The more he tested this idea, the better he liked it. Chatford’s death would present every natural appearance; there was the case in Wyvern’s Cross to prove that contaminated food was circulating in the district; in matters of food-contamination neither Chatford nor Madeleine could be expected to be immune. No
suspicion of design could possibly arise. On the other hand, the method, though safe, was uncertain. It was impossible to ensure death. Still, the plan presented so many advantages that this one drawback could not outweigh them. And, if failure did follow, it was always possible to make a second attempt, when their powers of resistance would have been weakened by the first illness; and success then would be almost inevitable.
Dr. Bickleigh invented some legal business, and asked Chatford to tea in a few days’ time to discuss it.
To Dr. Bickleigh’s annoyance, Chatford proved difficult. He was not Dr. Bickleigh’s legal adviser, and, in the curt note which he sent in reply to the doctor’s friendly letter of invitation, he intimated quite plainly that he had no wish to become Dr. Bickleigh’s legal adviser. Dr. Bickleigh rang him up, and Chatford told him in dry tones that he was far too busy to go out to Wyvern’s Cross to tea, but that business (if Dr. Bickleigh persisted) could always be discussed in his office in Merchester. Dr. Bickleigh complained bitterly to Ivy of the way in which Chatford rejected his advances.
And then, suddenly and most unexpectedly, Chatford rang up to say in the most friendly way that he found he was going to be in the neighbourhood of Wyvern’s Cross two afternoons later, and would very much like to call in for a cup of tea if that would be convenient. Dr. Bickleigh, delighted, assured him that it would be quite convenient.
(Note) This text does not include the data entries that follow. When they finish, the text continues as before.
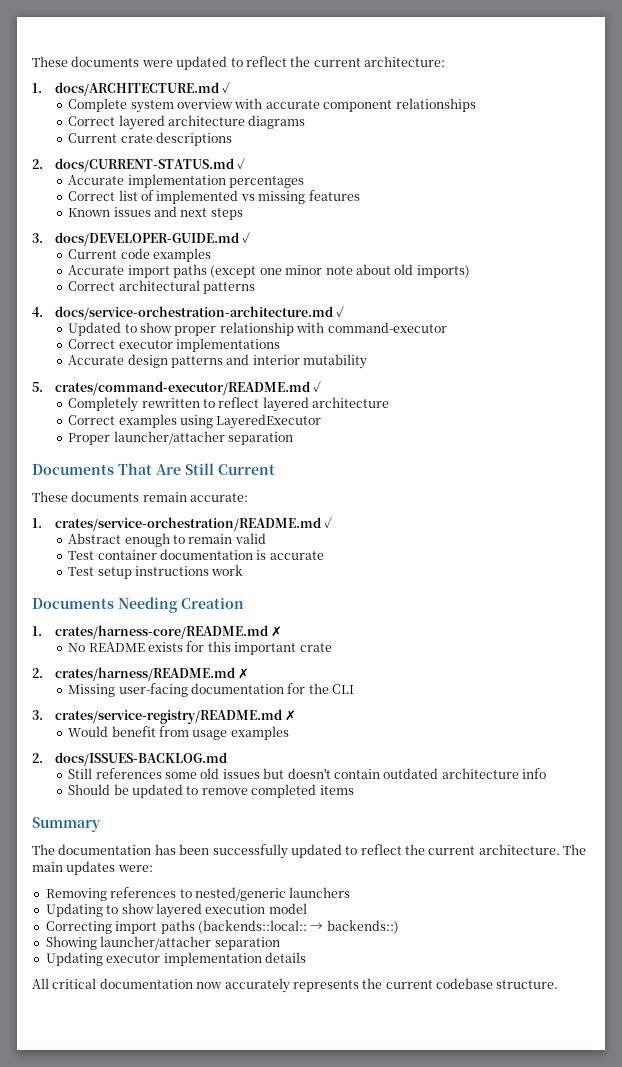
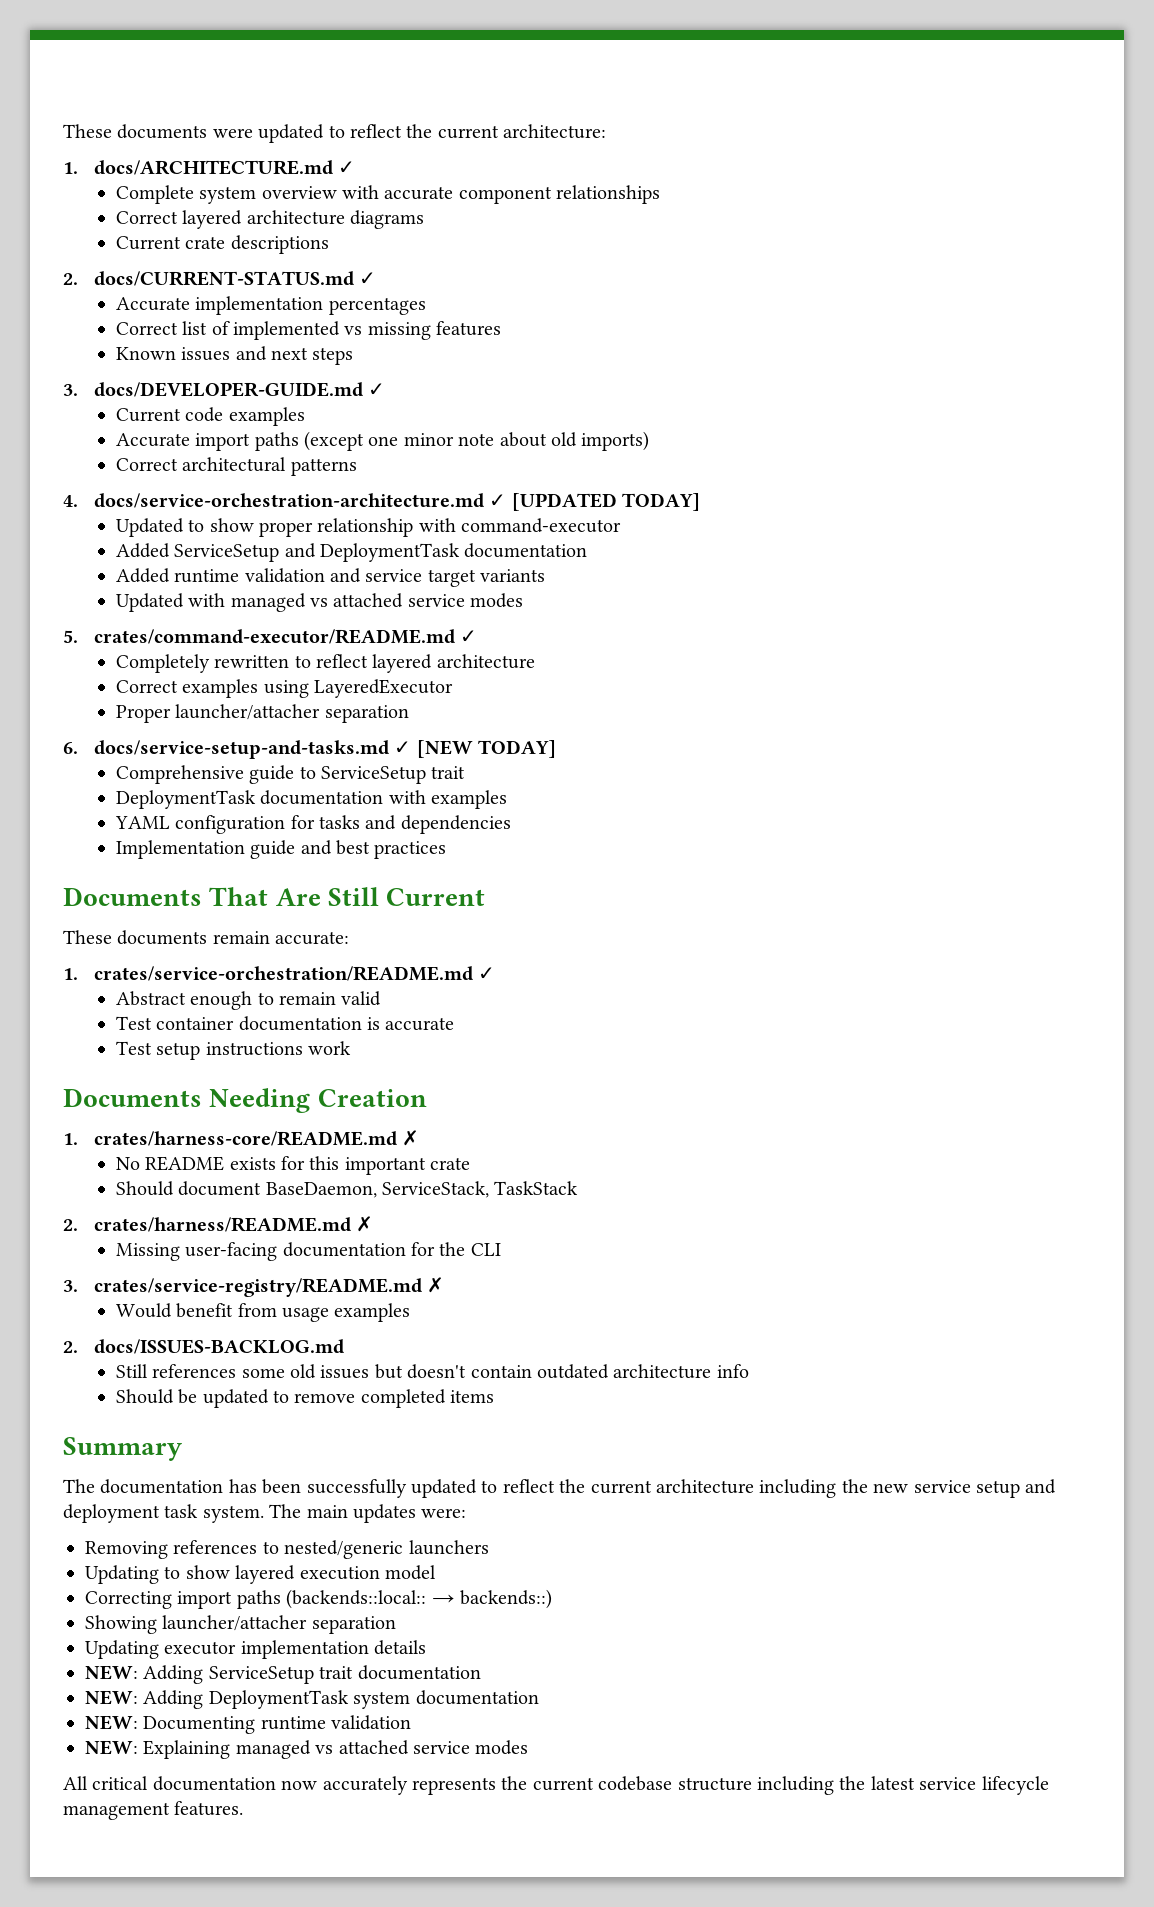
- 4. docs/service-orchestration-architecture.md ✓
+ 4. docs/service-orchestration-architecture.md ✓ [UPDATED TODAY]
- Correct executor implementations
- Accurate design patterns and interior mutability
+ Added ServiceSetup and DeploymentTask documentation
+ Added runtime validation and service target variants
+ Updated with managed vs attached service modes
+ 6. docs/service-setup-and-tasks.md ✓ [NEW TODAY]
+ Comprehensive guide to ServiceSetup trait
+ DeploymentTask documentation with examples
+ YAML configuration for tasks and dependencies
+ Implementation guide and best practices
+ Should document BaseDaemon, ServiceStack, TaskStack
- The documentation has been successfully updated to reflect the current architecture.
+ The documentation has been successfully updated to reflect the current architecture including the new service setup and deployment task system.
+ NEW: Adding ServiceSetup trait documentation
+ NEW: Adding DeploymentTask system documentation
+ NEW: Documenting runtime validation
+ NEW: Explaining managed vs attached service modes
- All critical documentation now accurately represents the current codebase structure.
+ All critical documentation now accurately represents the current codebase structure including the latest service lifecycle management features.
He was unable to ask Ivy whether it was she who had brought about this change of heart, for Ivy did not turn up at their rendezvous the next day. Instead, there was a note from her, addressed to the fictitious name in which Dr. Bickleigh had hired the room, to tell him that William had suddenly packed her off at about five minutes’ notice to Spain, her dear! He had a sister who had a husband who lived in Spain as the representative of a large British engineering firm, and, though Ivy had never met them, they had written out of the blue to ask her and Chatford, or her alone if Chatford could not come too, to go over and visit them at once in Barcelona; and William had insisted on her doing so—simply wouldn’t take no for an answer. It was the chance of a lifetime; it would be a great treat for her; she had not been looking too fit lately, and the change would be most beneficial; a hundred reasons. Teddy needn’t worry; it wasn’t because William suspected anything; that was quite certain, because he had never been nicer. And she would see him again in the autumn, and would miss him terribly, and love him always, and write to him every day, and he was to write to her just as often.